Source material:
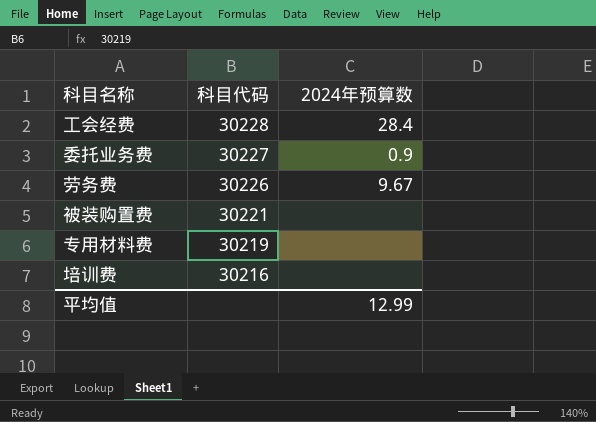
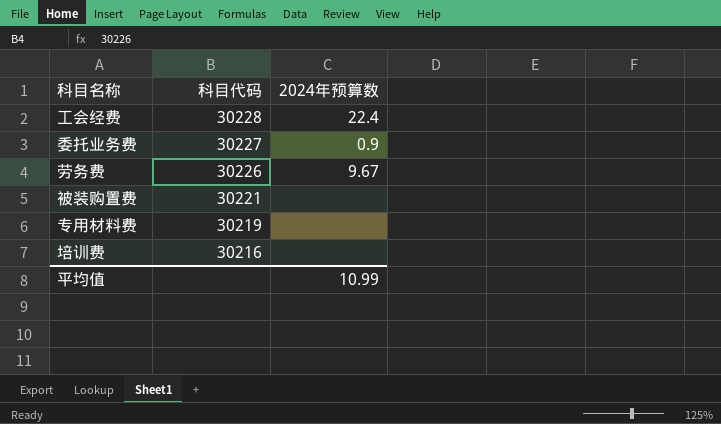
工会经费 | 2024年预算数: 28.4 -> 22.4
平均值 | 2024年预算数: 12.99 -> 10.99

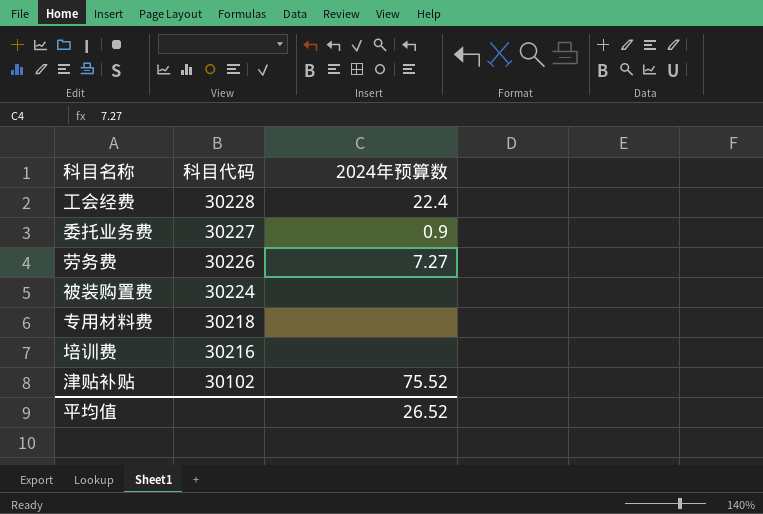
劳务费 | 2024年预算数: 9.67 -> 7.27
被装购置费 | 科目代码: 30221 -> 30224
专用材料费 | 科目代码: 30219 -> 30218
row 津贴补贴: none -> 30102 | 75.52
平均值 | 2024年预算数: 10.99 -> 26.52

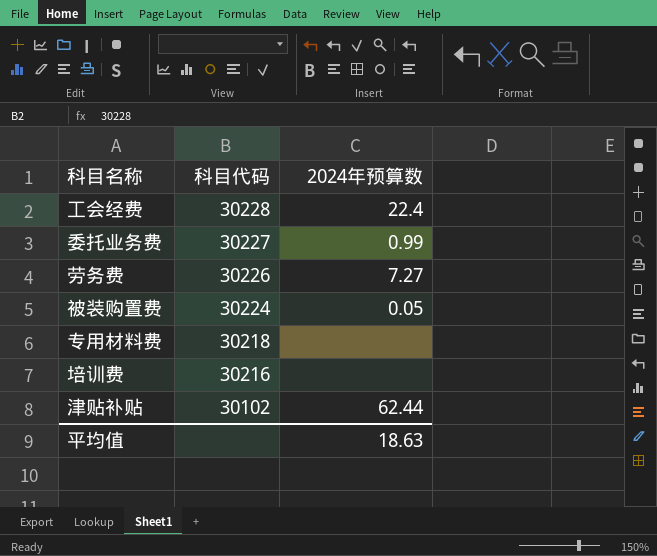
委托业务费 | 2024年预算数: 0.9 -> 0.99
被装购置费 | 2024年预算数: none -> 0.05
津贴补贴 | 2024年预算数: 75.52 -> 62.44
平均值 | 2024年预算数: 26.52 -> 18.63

--

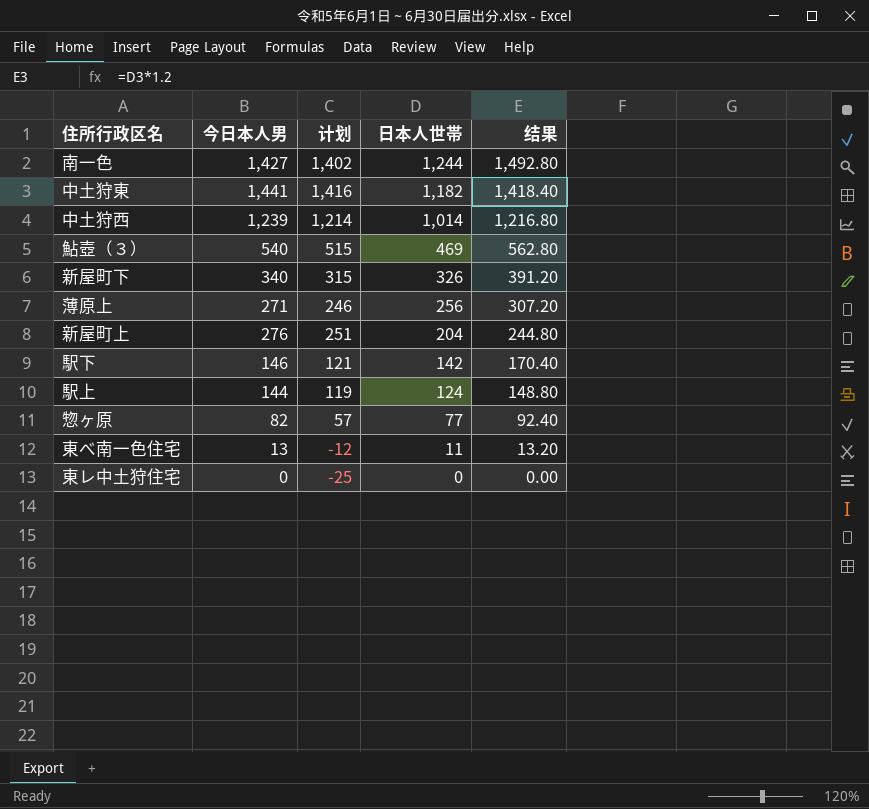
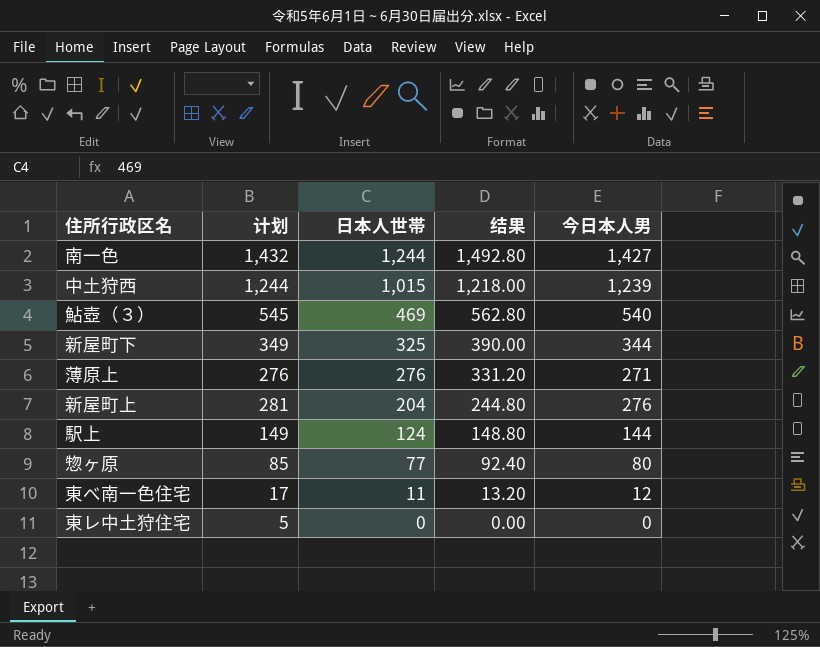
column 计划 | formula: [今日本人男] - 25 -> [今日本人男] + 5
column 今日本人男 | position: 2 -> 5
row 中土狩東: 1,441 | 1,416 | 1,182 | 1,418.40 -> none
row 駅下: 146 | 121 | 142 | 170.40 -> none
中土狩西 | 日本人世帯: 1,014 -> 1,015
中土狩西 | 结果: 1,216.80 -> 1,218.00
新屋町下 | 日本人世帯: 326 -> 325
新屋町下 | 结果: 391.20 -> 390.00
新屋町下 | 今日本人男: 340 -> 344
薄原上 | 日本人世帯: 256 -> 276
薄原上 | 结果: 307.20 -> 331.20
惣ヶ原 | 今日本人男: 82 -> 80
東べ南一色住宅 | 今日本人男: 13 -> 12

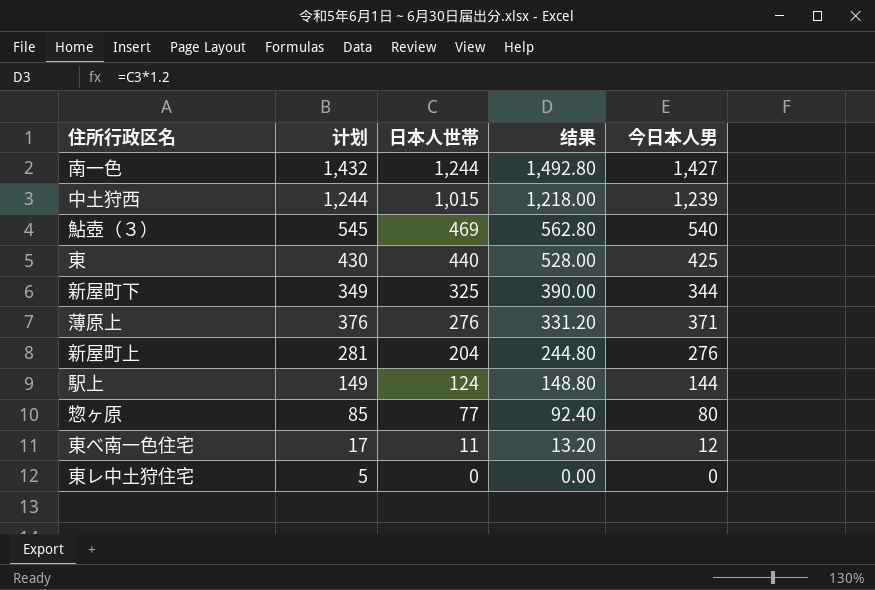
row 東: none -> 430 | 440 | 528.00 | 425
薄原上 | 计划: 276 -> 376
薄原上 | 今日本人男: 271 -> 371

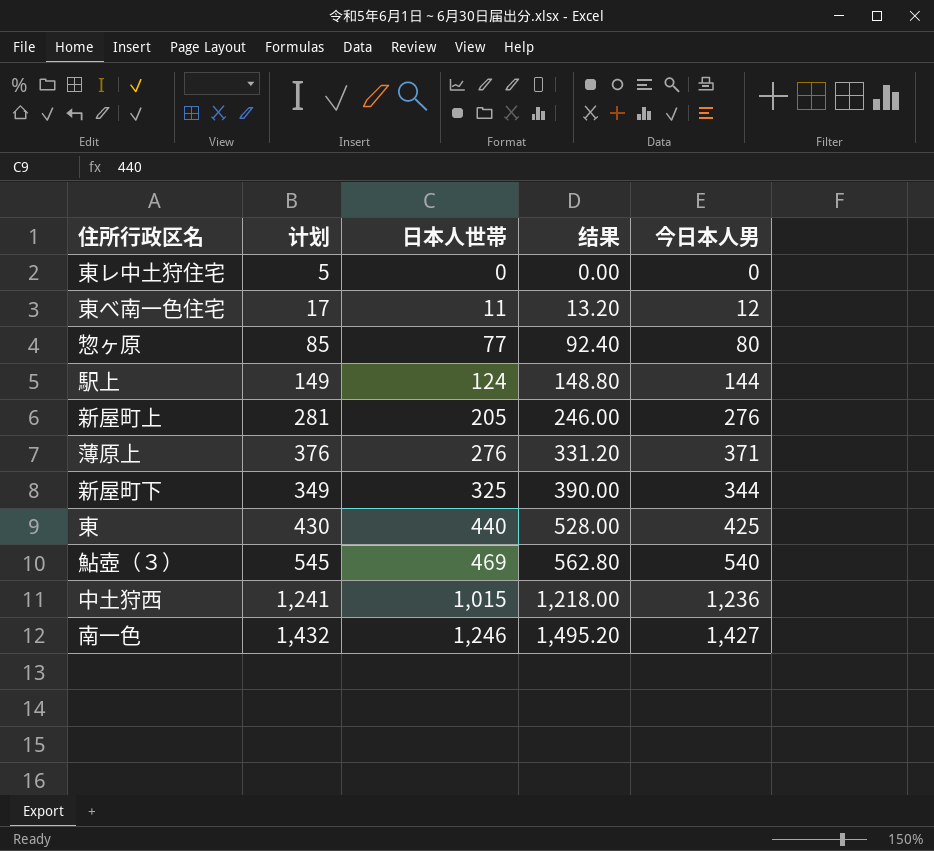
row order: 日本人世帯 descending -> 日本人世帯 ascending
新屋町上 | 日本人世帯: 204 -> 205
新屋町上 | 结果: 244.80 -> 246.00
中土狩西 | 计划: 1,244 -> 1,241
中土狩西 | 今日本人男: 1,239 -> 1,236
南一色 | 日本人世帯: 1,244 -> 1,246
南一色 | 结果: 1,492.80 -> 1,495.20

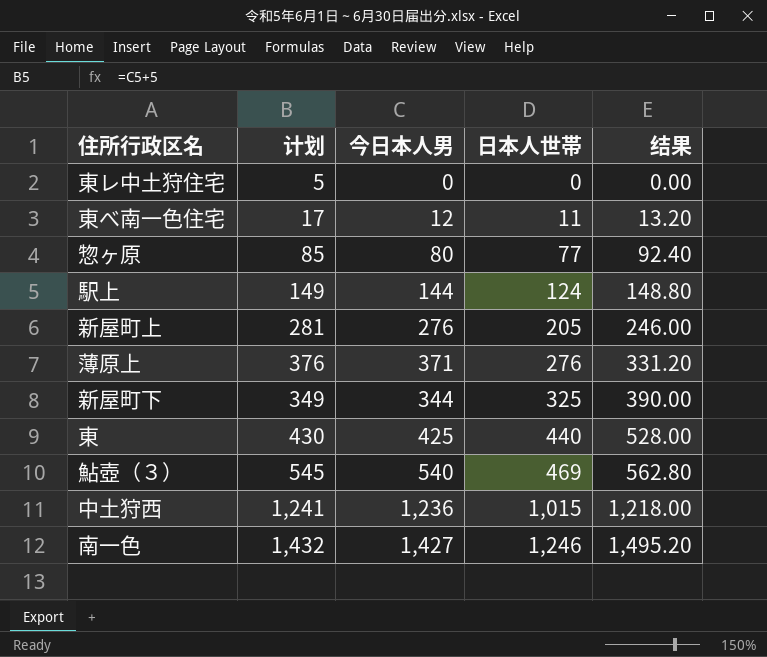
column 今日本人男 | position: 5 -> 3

==

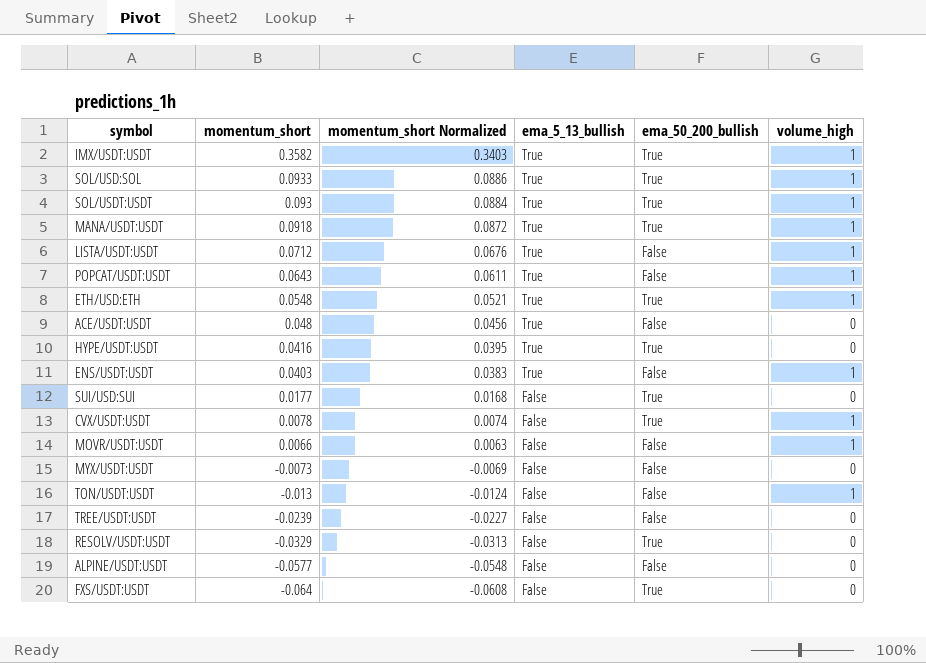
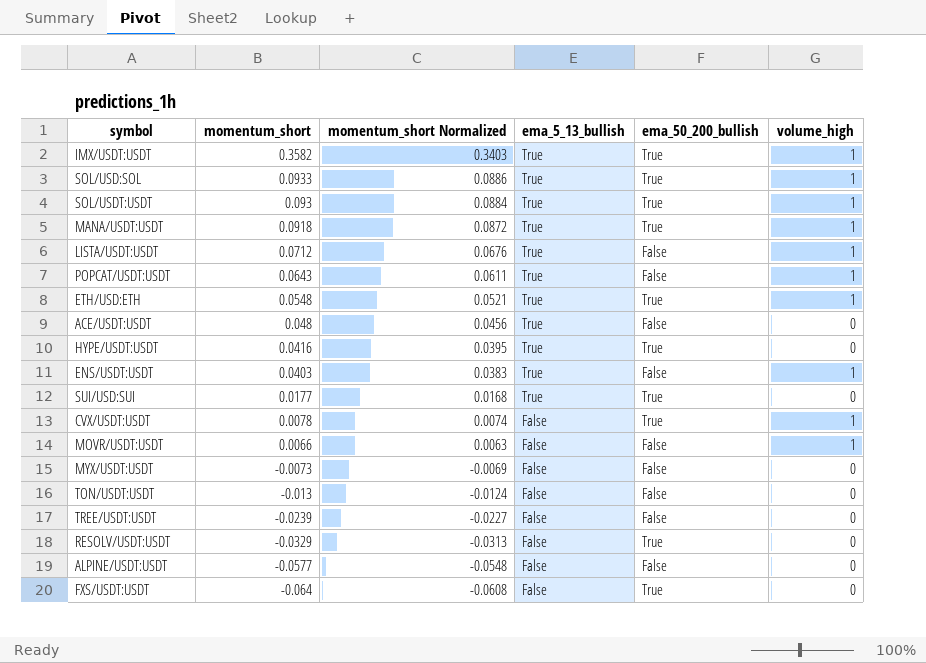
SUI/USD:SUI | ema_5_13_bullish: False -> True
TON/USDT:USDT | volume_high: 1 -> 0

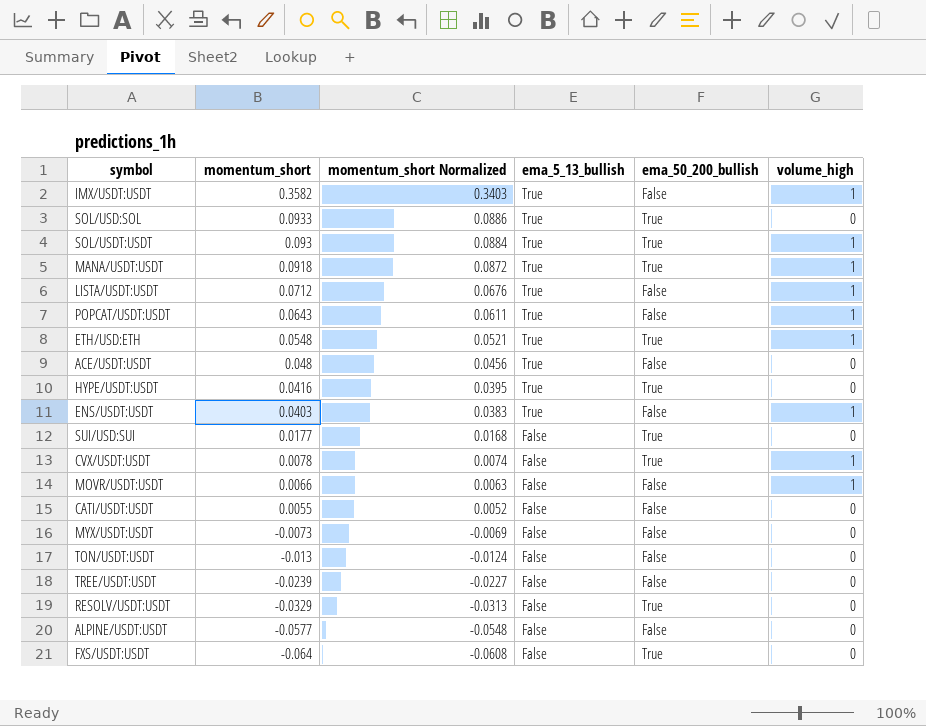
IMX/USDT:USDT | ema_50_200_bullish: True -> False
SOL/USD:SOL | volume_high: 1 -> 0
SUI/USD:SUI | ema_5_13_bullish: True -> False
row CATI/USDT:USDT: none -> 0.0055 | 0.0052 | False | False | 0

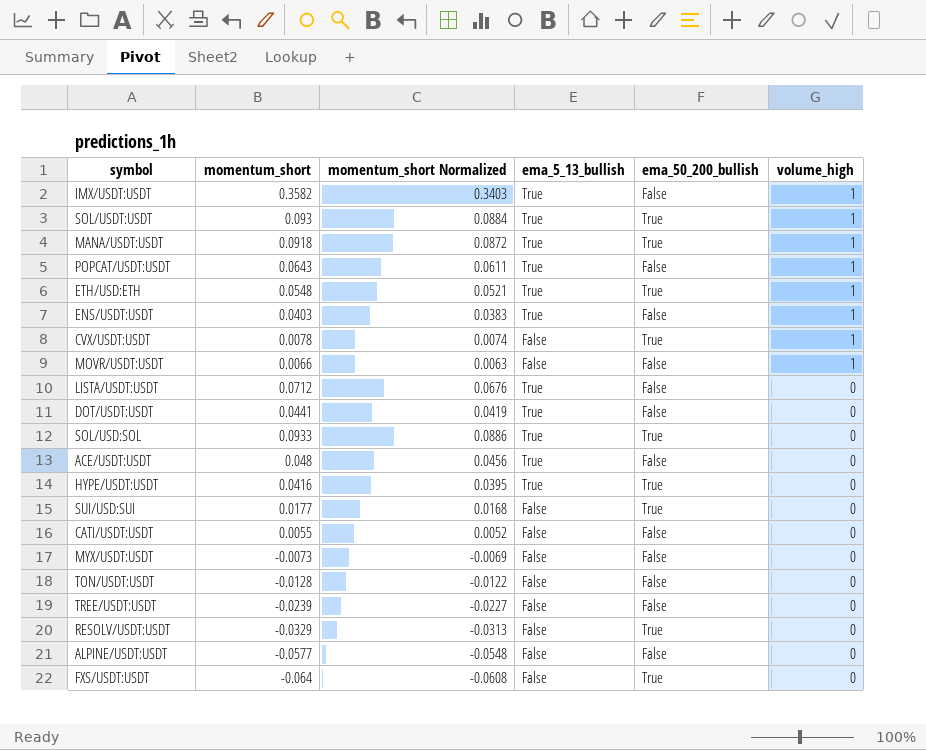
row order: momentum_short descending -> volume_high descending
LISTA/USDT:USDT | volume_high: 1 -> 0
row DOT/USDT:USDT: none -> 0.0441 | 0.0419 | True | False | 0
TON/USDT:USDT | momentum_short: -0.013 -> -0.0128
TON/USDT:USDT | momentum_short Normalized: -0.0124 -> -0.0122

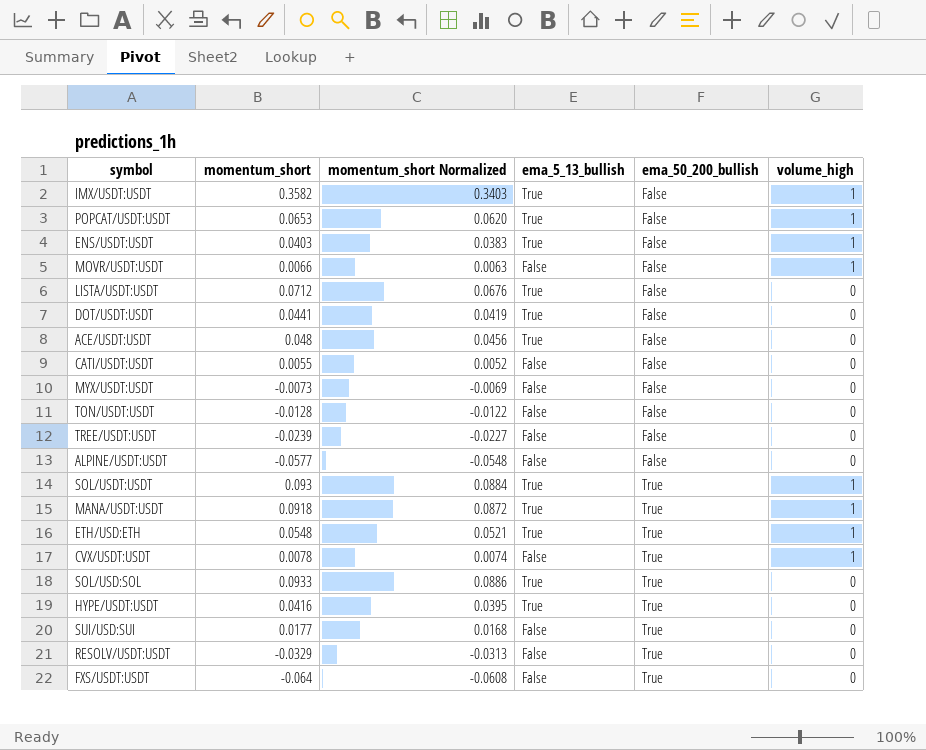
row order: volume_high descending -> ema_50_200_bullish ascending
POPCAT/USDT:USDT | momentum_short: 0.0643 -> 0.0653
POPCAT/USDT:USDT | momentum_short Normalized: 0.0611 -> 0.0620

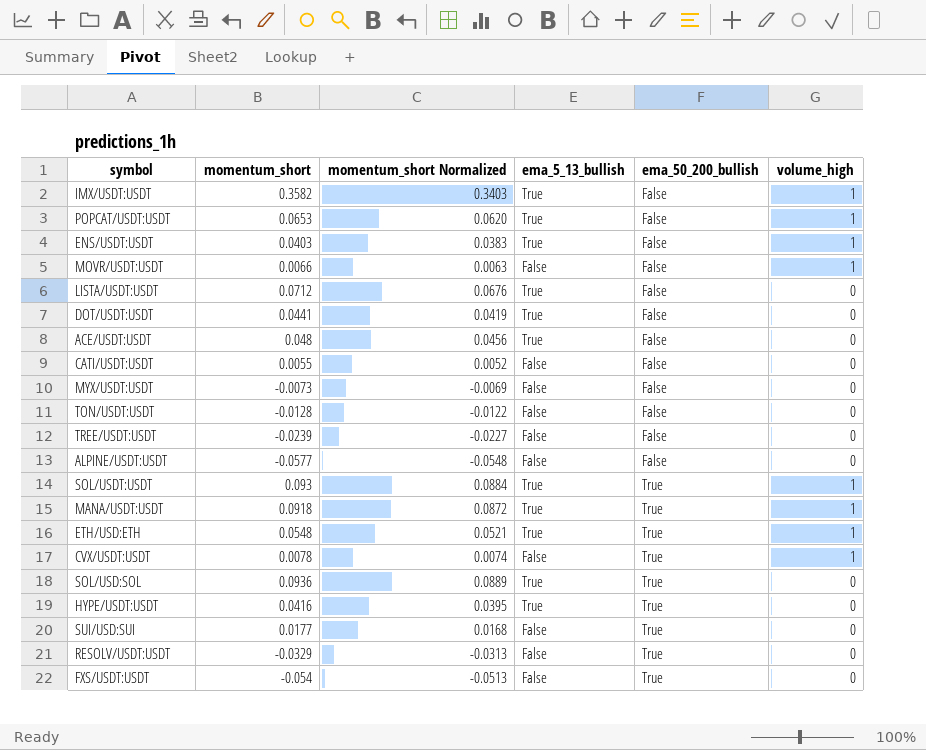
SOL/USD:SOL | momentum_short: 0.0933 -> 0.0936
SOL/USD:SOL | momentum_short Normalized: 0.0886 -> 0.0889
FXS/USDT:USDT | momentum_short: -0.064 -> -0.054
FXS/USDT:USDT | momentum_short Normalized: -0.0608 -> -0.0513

What you will do:
In the listing above, find the line containing "FXS/USDT:USDT | momentum_short: -0.064" and the line containing "FXS/USDT:USDT | momentum_short Normalized: -0.0608", then quote both, plus every line between them, exactly as written.

Written response:
FXS/USDT:USDT | momentum_short: -0.064 -> -0.054
FXS/USDT:USDT | momentum_short Normalized: -0.0608 -> -0.0513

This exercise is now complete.